You just received a notice that your teenaged child must appear in the Youth Division of the Court of Québec, often called youth court.
Can you go to court with your child? Can you take time off work? The answers are in this article.
Your Presence Is Important
Being in court with your child is strongly recommended. You will learn what happens during the court hearing and what steps come next. Your presence also shows your support for your child. The presence of one parent is enough.
Good to know! Judges can order a parent to be present in court if they think it is necessary. You can be charged with a crime if you do not obey the judge’s order.
Teens must go to court at the time and date shown in the document they received, and at other times ordered by a judge. If not, they could be accused of another crime.
If the parents are separated, the court usually contacts the parent the child lives with.

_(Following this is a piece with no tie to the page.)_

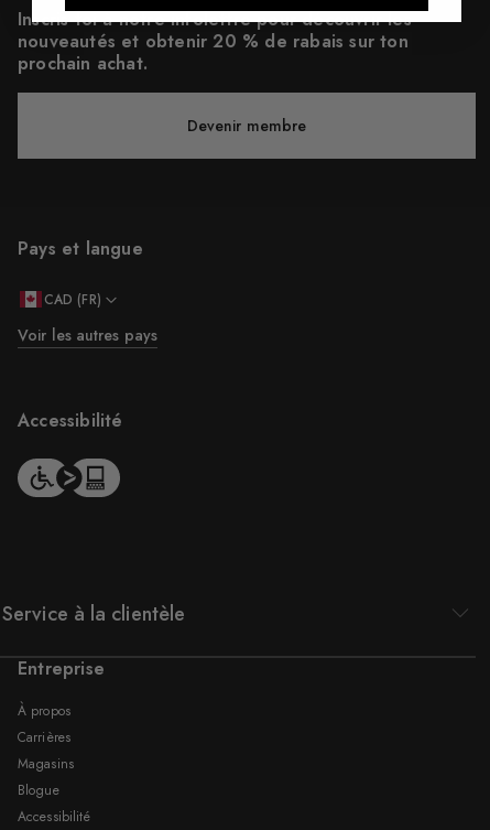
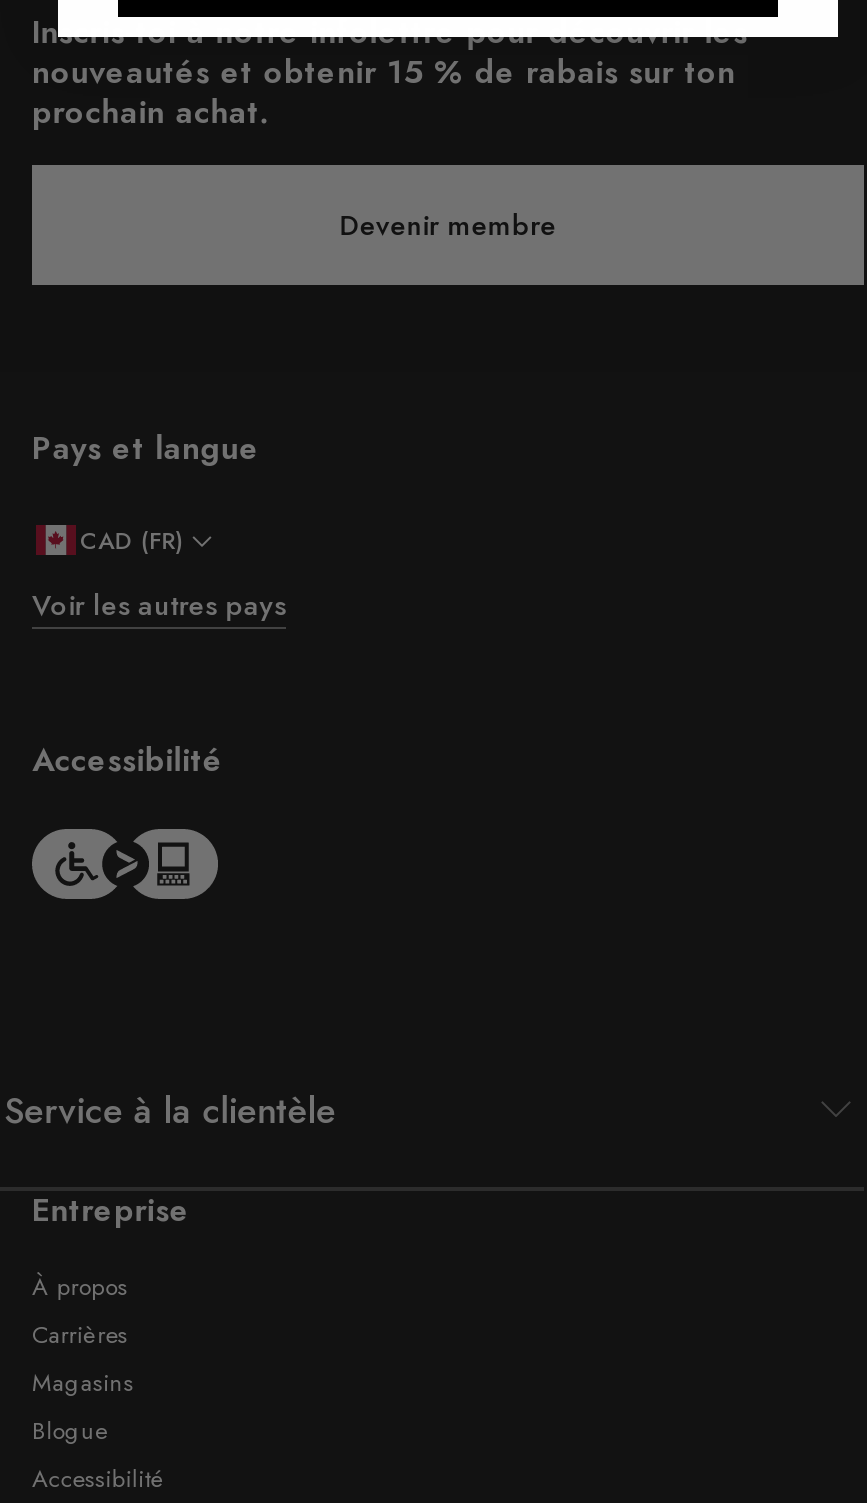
[18,29,408,54] nouveautés et obtenir 20 % de rabais sur ton -> [32,49,736,95] nouveautés et obtenir 15 % de rabais sur ton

Reminder! The parent who does not have custody still has parental authority. That parent has a right to take part in important decisions about the child, and must be kept up to date on the situation.
Taking Time Off Work
You can take time off work for family reasons. The number of days you can take is limited. Your employer does not have to pay you for those days. You must tell your employer as soon as possible that you need to take time off.
If you cannot make it to court, tell your child’s lawyer.
Right to a Lawyer
Teens who must appear in court have the right to a lawyer. To learn more, read our article Your Child’s Right to a Lawyer.
This article explains in a general way the law that applies in Quebec. This article is not a legal opinion or legal advice. To find out the specific rules for your situation, consult a lawyer or notary.